Hardwood Floors For Interior Design And For Home Decorating

Hardwood Floors For Interior Design And For Home Decorating



Using hardwood floors for​ interior design and​ for​ home decorating, based on​ furniture of​ the eighteenth century may be discussed from different points of​ view. However, what most people realize is​ the distinguish details of​ tables made from that century. Dinner and​ wine tables were some of​ those pieces of​ furniture that could add a​ different touch of​ class to​ your​ interior decorating. Learn from the history of​ furniture book, by Frederick Litchfield ideas on​ how 18th century furniture, from the earliest to​ the present time.
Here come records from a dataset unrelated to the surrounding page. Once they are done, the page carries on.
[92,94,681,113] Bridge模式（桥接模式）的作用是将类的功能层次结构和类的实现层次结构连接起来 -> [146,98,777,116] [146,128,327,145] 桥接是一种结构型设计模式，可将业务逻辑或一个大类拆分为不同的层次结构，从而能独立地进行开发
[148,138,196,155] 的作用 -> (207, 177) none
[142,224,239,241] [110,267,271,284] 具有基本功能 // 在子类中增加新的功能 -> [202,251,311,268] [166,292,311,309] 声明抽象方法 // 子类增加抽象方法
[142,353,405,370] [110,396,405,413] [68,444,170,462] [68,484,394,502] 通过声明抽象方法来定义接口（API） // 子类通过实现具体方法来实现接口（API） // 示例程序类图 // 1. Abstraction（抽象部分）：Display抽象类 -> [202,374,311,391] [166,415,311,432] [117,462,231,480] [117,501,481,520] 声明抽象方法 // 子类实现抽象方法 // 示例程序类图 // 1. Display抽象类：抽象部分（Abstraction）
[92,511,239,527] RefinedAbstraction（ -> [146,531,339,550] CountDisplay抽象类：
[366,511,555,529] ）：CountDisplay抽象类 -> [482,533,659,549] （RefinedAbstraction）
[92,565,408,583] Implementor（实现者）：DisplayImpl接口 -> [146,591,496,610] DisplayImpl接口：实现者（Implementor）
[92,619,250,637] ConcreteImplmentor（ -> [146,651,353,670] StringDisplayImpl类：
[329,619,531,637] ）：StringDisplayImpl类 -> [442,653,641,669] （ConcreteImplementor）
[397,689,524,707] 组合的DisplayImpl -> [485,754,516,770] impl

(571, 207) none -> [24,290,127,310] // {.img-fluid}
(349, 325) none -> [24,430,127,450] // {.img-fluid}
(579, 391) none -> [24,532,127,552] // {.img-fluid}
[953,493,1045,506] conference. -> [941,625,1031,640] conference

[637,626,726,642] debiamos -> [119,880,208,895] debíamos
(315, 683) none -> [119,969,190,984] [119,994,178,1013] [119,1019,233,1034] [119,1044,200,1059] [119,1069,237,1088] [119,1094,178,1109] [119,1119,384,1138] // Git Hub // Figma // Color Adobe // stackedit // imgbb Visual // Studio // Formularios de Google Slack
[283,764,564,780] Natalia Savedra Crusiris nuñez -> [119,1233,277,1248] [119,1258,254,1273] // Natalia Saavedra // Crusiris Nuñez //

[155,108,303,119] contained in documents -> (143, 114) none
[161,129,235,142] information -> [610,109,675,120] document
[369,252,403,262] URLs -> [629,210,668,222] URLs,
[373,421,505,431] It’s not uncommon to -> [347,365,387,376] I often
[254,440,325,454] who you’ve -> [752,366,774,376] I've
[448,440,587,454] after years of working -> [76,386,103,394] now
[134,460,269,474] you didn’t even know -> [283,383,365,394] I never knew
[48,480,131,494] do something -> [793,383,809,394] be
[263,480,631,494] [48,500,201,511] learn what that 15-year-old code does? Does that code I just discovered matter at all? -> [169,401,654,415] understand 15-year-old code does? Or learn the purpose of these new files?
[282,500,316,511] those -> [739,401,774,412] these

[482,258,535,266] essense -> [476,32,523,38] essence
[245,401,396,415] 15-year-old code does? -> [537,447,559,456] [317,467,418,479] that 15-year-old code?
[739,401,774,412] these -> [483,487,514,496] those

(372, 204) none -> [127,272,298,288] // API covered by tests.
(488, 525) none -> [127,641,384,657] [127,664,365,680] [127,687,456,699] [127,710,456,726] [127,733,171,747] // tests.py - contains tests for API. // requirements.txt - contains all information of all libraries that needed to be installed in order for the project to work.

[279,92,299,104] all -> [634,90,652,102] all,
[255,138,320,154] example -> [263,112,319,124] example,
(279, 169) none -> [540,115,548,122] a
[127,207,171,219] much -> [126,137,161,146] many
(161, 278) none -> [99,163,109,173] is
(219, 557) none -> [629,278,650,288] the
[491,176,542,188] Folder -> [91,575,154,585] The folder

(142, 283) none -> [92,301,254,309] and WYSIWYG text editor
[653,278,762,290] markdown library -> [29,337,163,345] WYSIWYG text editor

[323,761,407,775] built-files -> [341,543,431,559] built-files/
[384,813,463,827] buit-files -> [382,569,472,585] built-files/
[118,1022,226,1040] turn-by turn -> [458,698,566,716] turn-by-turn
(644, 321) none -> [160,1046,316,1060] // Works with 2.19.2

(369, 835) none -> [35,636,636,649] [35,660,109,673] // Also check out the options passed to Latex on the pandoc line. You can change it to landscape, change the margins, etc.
To the latter part of​ the eighteenth century the English furniture of​ which time has been discussed on​ the site belong the quaint little "urn stands" which were made to​ hold the urn with boiling water, while the tea pot was placed on​ the little slide which is​ drawn out from underneath the table top. in​ those days tea was an​ expensive luxury, and​ the urn stand, of​ which there is​ an​ illustration, inlaid in​ the fashion​ of​ the time, is​ a​ dainty relic of​ the past, together with the old mahogany or​ marqueterie tea caddy, which was sometimes the object of​ considerable skill and​ care. They were fitted with two and​ sometimes three bottles or​ tea-pays of​ silver or​ Battersea enamel, to​ hold the black and​ green teas, and​ when really good examples of​ these daintily-fitted tea caddies are offered for​ sale, they bring large sums.

Eighteenth Century Wine Tables

The wine table of​ this​ time deserves a​ word. These are now somewhat rare, and​ are only to​ be found in​ a​ few old houses, and​ in​ some of​ the Colleges at​ Oxford and​ Cambridge. These were found with revolving tops, which had circles turned out to​ a​ slight depth for​ each glass to​ stand​ in, and​ they were sometimes shaped like the half of​ a​ flat ring. These latter were for​ placing in​ front of​ the fire, when the outer side of​ the table formed a​ convivial circle, round which the sitters gathered after they had left the dinner table.

One of​ these old tables is​ still to​ be seen in​ the Hall of​ Gray's Inn, and​ the writer was told that its fellow was broken and​ had been "sent away." They are nearly always of​ good rich mahogany, and​ have legs more or​ less ornamental according to​ circumstances.

A distinguishing feature of​ English furniture of​ the last century was the partiality for​ secret drawers and​ contrivances for​ hiding away papers or​ valued articles; and​ in​ old secretaries and​ writing tables we find a​ great many ingenious designs which remind us of​ the days when there were but few banks, and​ people kept money and​ deeds in​ their own custody.